Wednesday, October 27, 2010
(Updated with election results.)
I'm voting no on most initiatives this year. I've decided that the burden of proof is on the side of the initiative proponents and if they don't convince me, I'm voting no. The really sad thing about many of these initiatives is the large amount of money being spent on both sides misleading voters.
Here's the lineup in Washington:
NO on I-1098. I think income taxes are more progressive than sales taxes. I'd enthusastically vote for an initiative that abolished the sales tax and business and occupancy tax and replaced both with personal and corporate income taxes based on the federal income tax with very limited differences. But I-1098 makes our tax system more complicated not better. (Result: Failed)
NO on I-1100 and I-1105. Both of these initiatives privatize liquor sales in Washington. But they do this at an annual cost of $100 million. I'd support a revenue-neutral conversion to private liquor sales, not a giveaway to business. When a government uses eminent domain to take private property, it has to pay fair market value. Conversely, when government transfers property to private use, it should receive fair market value. You only need to look at the amount of money contributed by the proponents of these two initiatives to realize that they expect to make a lot of money from the private liquor business. (Result: Both failed)

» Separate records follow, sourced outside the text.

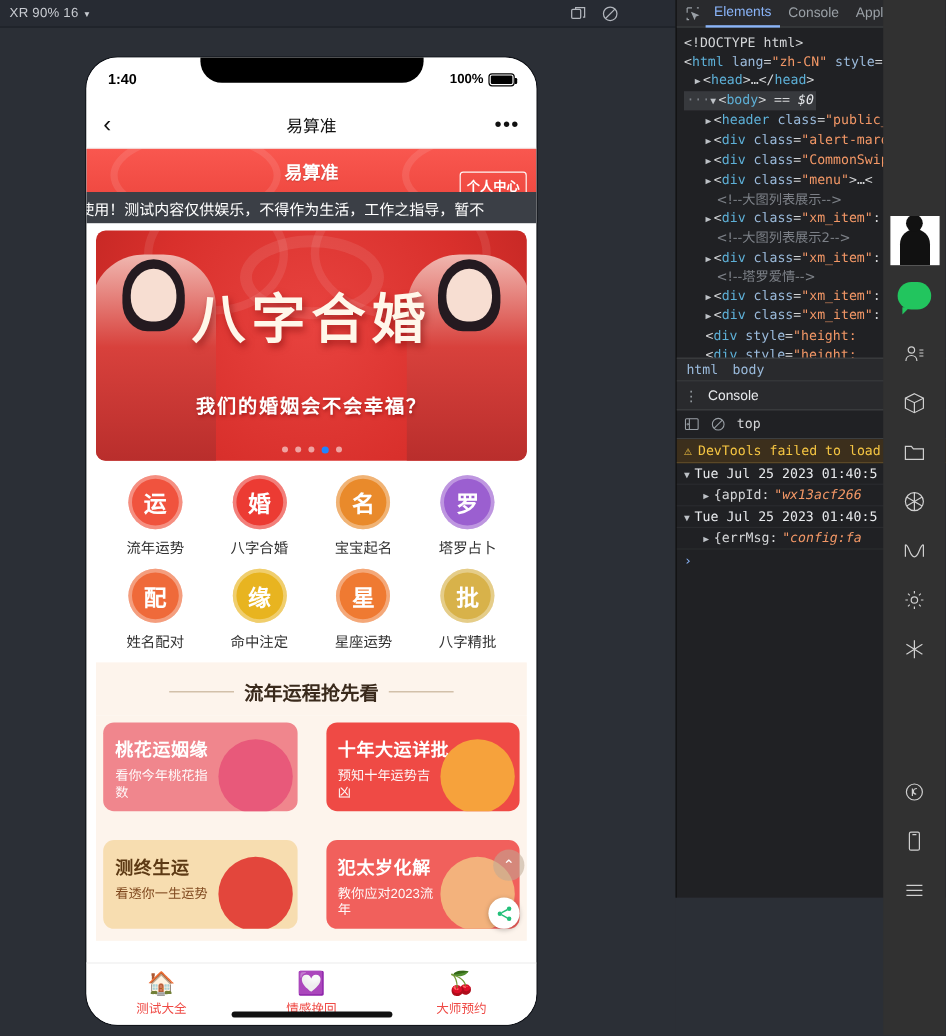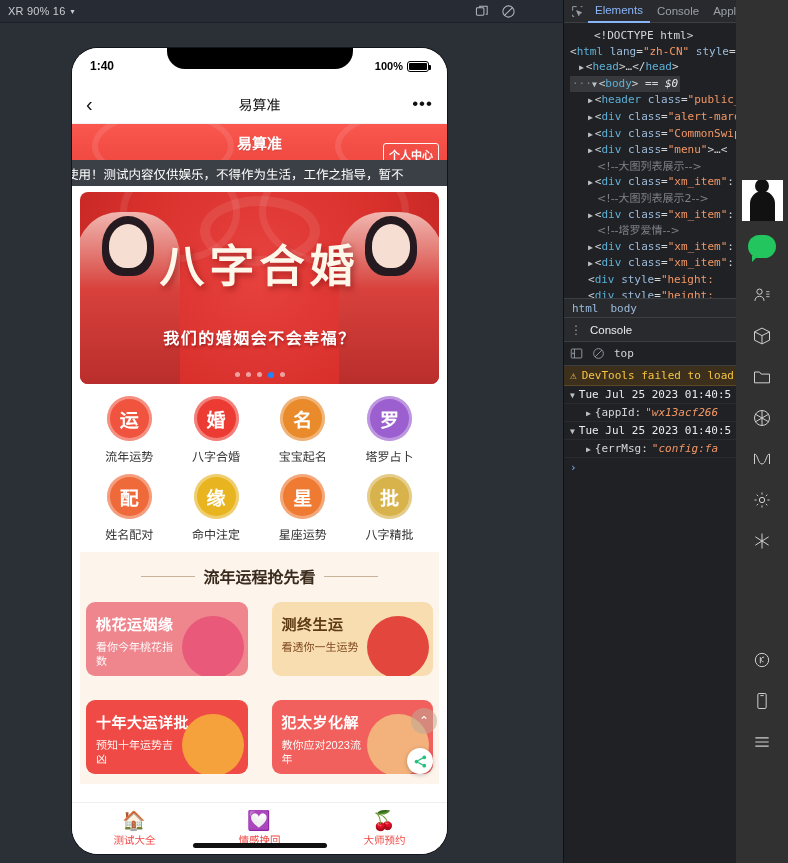"Elements" #devtools { height: 863px -> 748px }
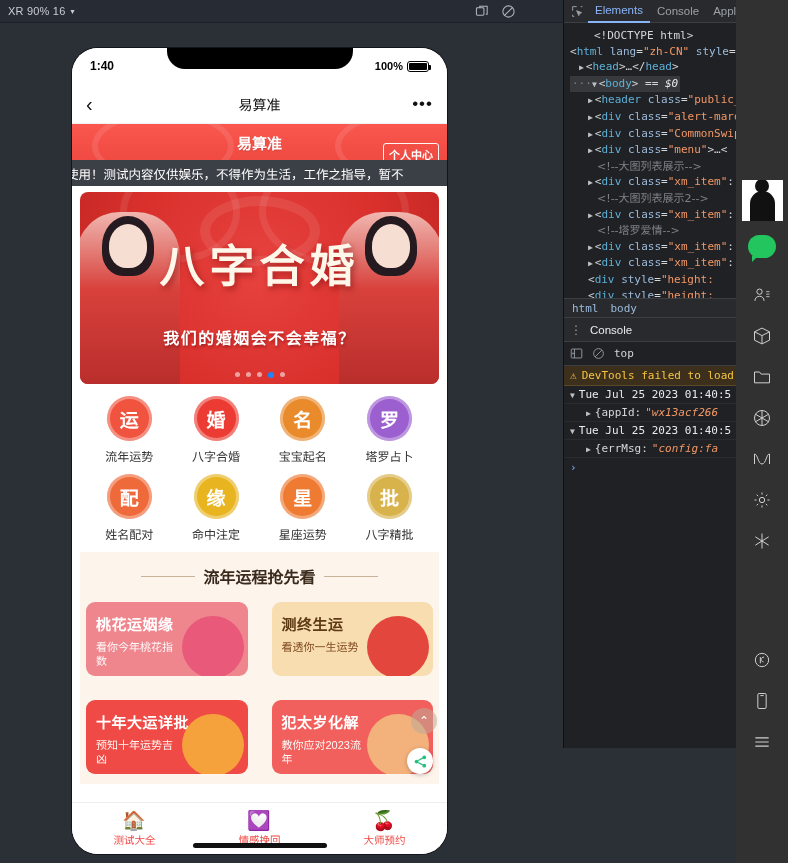"<!DOCTYPE html>" div.ln { margin-left: 24px -> none }
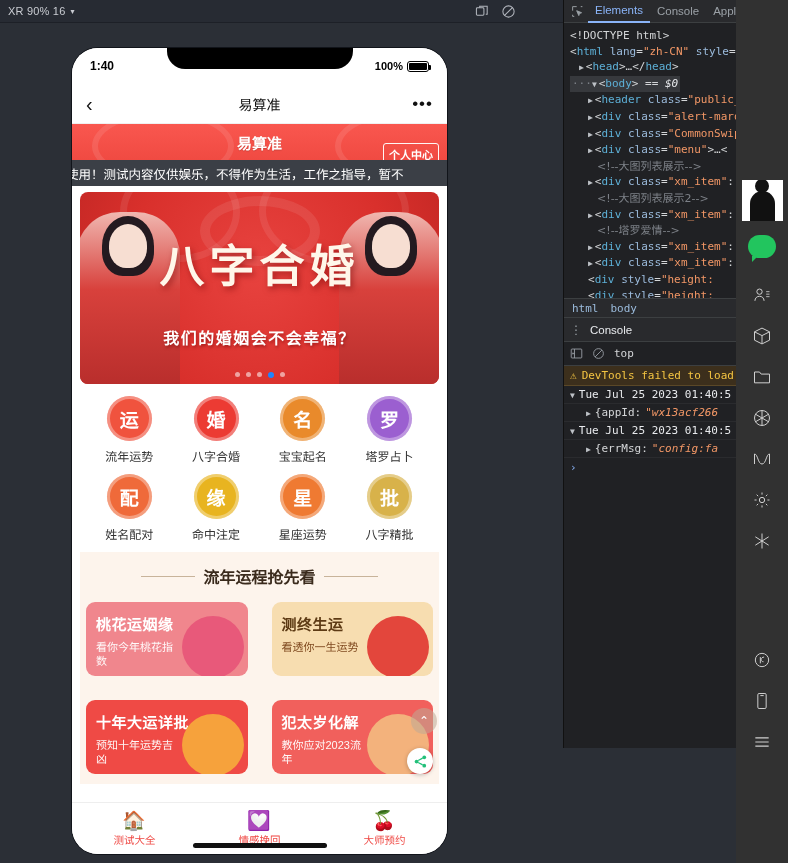"测终生运" div.promo { order: before "十年大运详批" -> after "十年大运详批" }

NO on I-1082. The current workers compensation insurance system isn't broken and this initiative would transfer it to private business at a cost of $50 million per year. As with the privatizing the liquor business, we shouldn't be spending taxpayer money to enrich private insurance companies. And privatization needs guarantees that ensure that every worker and every business will be insured. (Result: Failed)
NO on I-1053. This requires that "legislative actions raising taxes must be approved by two-thirds legislative majorities or receive voter approval." We've seen the gridlock in the other Washington caused by a 60% supermajority on everything in the Senate. We don't need that here. (Result: Passed)
NO on I-1107. I support the sales tax exemption on food because it reduces the regressive nature of the tax as everyone needs to buy food. But restaurant food is not exempt and eliminating the exemption for candy and bottled water is reasonably along the same lines. Of course, if we replaced the sales tax with an income tax, this would be moot. The proponents of this have spent a lot of money misleading people about the law. They imply that the sales tax on candy also applies to granola and chili which is just not true. The truth is that this law closes a loophole that allows granola and chili manufacturers to claim the tax exemption that were intended for fruit and vegetable processors and meat packers. They also say the legislature picked a crazy definition of what's a candy bar, although that definition is from the Multistate Tax Compact. (Result: Passed)
I am voting yes on one:
YES on Resolution 4220. I realize this is a knee-jerk reaction to a particular tragic case, but this is a rare case of getting the referendum right. This allows the courts to deny bail to dangerous individuals, subject to limits determined by the legislature. Hard to believe a referendum/initiative that gives power to the courts and the legislature rather than taking them away. (Result: Not surprisingly, passed overwhelmingly)
The results match my position with the exception of the anti-tax initiatives.